Untuk mencegah infeksi penyakit TB maka upaya menjaga daya tahan tubuh menjadi hal yang mutlak dilakukan.
Oleh karena penyakit ini sangat mudah menyerang mereka yang pertahanan tubuhnya lemah, sehingga pola hidup bersih dan sehat, mengonsumsi makanan bergizi seimbang, minum air putih dan rutin berolah raga sebagai keharusan.
Bahkan, perlu juga diiringi upaya menjaga lingkungan sehat, mengupayakan jendela rumah dibuka ketika pagi hari agar cahaya Matahari masuk dan pertukaran udara berlangsung dengan baik, membersihkan lantai rumah secara berkala. Jika diperlukan, dapat menggunakan disinfektan untuk membersihkan permukaan benda.
Selain itu, hal yang perlu menjadi perhatian utama, bagaimana bersama-sama menjaga etika batuk, tidak meludah sembarangan dan penggunaan masker, karena penularan penyakit ini melalui udara.

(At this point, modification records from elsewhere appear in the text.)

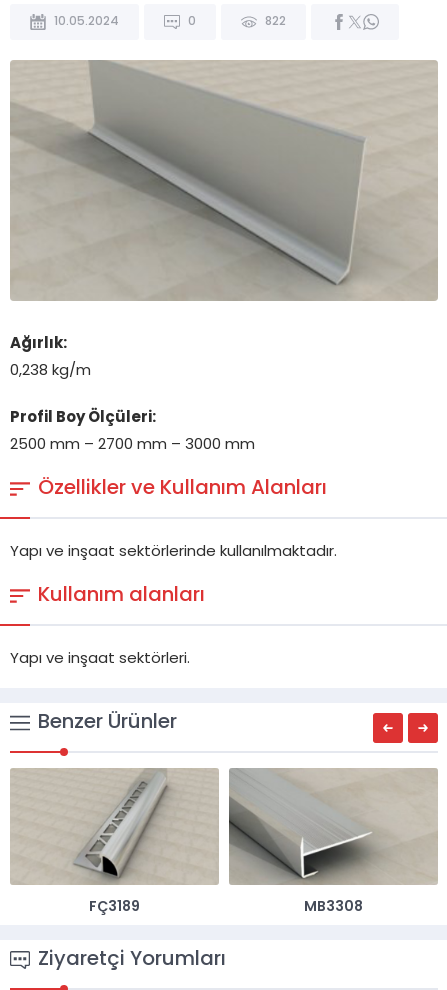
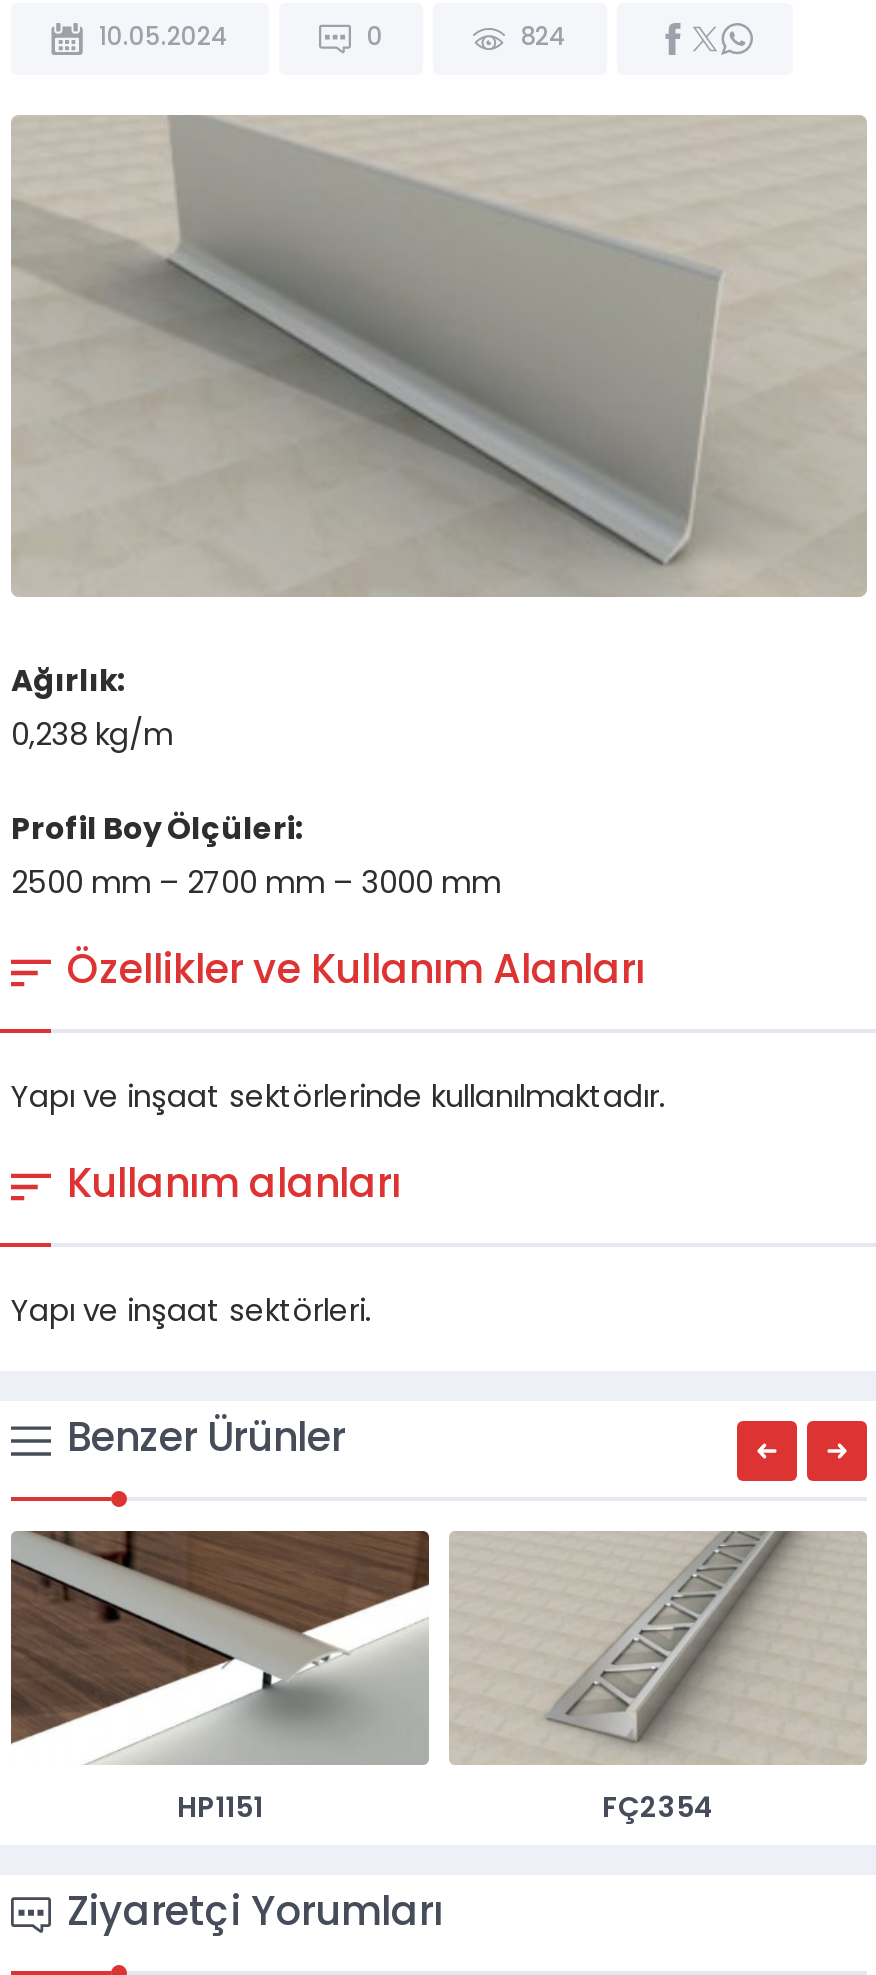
- 822
+ 824

- [image]
- FÇ3189
- MB3308
+ [image]
+ HP1151
+ FÇ2354

- [image]
+ [image]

Sementara itu, bagi mereka yang sudah terlanjur terkena penyakit ini, prioritas utama menjalani pengobatan sesuai kategori pengobatan hingga tuntas, hingga selesai dan dinyatakan sembuh oleh dokter.
Disiplin minum obat dan gaya hidup sehat menjadi kunci utama yang menyertai upaya penyembuhan penyakit ini.
Dari narasi tersebut, tentu dapat dipetik pelajaran bersama mengenai perlunya edukasi yang intensif bagi masyarakat dan tentunya juga bagi penderita tuberkulosis.
Dengan edukasi yang intensif, maka akan timbul semangat dan kesadaran bersama untuk saling bergandengan tangan memutus mata rantai penularan tuberkulosis.
Ada api semangat yang harus dijaga agar dapat tetap menyala untuk menjalani pola hidup bersih sehat.
Yang juga penting, memahami bagaimana penularan penyakit ini sehingga bisa bersama-sama melakukan pencegahan.